_EXERCISE:_
Copy, word for word, each line of the data below from the first through the line containing "[388,235,403,245] 10 -> [378,167,386,177] 8", and stop there.

_RECORDED DATA:_
§ §

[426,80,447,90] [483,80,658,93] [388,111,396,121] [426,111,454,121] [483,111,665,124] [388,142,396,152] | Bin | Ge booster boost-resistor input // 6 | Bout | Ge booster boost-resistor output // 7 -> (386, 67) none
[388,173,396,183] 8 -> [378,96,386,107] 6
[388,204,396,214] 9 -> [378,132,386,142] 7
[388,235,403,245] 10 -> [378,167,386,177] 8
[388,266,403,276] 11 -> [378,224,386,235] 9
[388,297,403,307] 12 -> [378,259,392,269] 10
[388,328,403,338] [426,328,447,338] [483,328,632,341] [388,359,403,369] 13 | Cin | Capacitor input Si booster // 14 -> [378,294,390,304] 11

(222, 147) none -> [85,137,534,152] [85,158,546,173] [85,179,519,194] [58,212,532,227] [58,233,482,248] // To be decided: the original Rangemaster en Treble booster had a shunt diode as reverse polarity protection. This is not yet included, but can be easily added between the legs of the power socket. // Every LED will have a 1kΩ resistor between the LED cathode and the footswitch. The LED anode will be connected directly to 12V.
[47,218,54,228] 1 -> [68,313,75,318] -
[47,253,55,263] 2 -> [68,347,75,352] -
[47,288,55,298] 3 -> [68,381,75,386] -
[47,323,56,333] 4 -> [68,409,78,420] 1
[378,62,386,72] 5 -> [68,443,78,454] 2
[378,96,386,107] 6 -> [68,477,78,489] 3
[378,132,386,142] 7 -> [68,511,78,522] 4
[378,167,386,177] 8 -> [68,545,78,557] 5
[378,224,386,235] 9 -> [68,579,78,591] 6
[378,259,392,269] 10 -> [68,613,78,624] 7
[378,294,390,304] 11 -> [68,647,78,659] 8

§ §

_PROBLEM SOLUTION:_
[426,80,447,90] [483,80,658,93] [388,111,396,121] [426,111,454,121] [483,111,665,124] [388,142,396,152] | Bin | Ge booster boost-resistor input // 6 | Bout | Ge booster boost-resistor output // 7 -> (386, 67) none
[388,173,396,183] 8 -> [378,96,386,107] 6
[388,204,396,214] 9 -> [378,132,386,142] 7
[388,235,403,245] 10 -> [378,167,386,177] 8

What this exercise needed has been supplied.